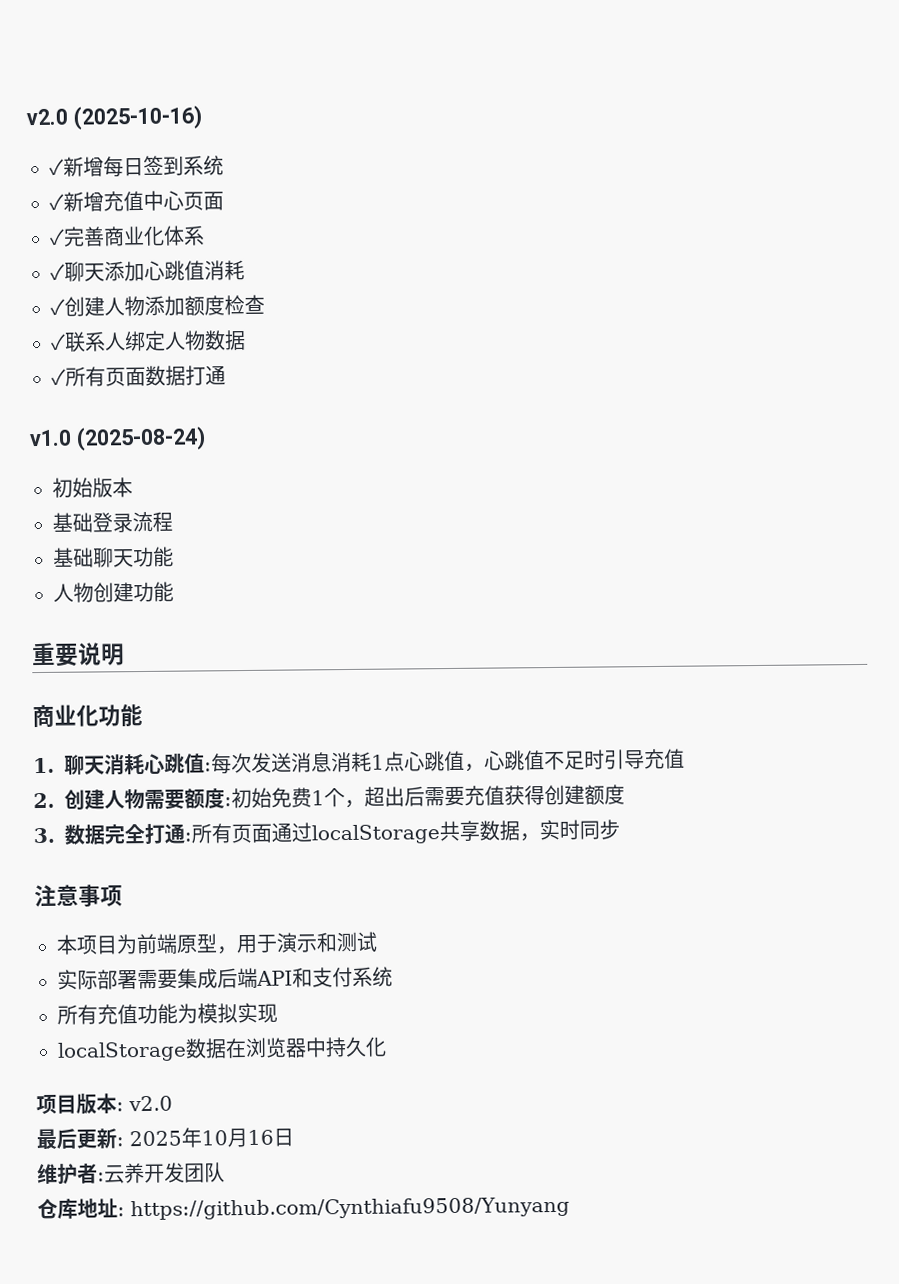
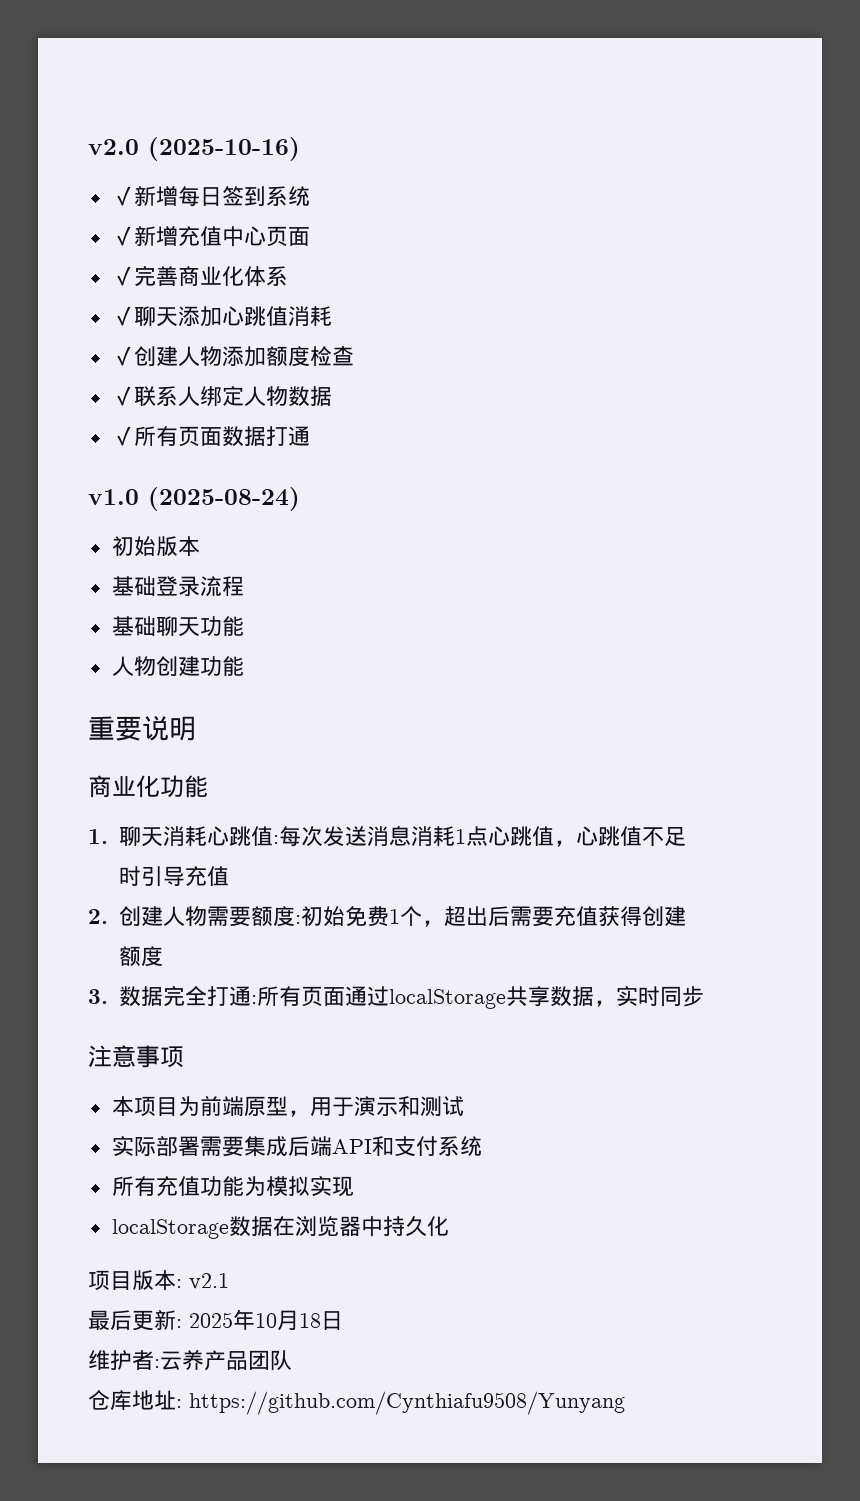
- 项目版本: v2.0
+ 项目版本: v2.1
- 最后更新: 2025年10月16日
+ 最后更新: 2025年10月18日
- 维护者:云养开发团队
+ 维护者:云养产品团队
----------
Lines that include the word "最后更新" are to be extracted from the data above.

- 最后更新: 2025年10月16日
+ 最后更新: 2025年10月18日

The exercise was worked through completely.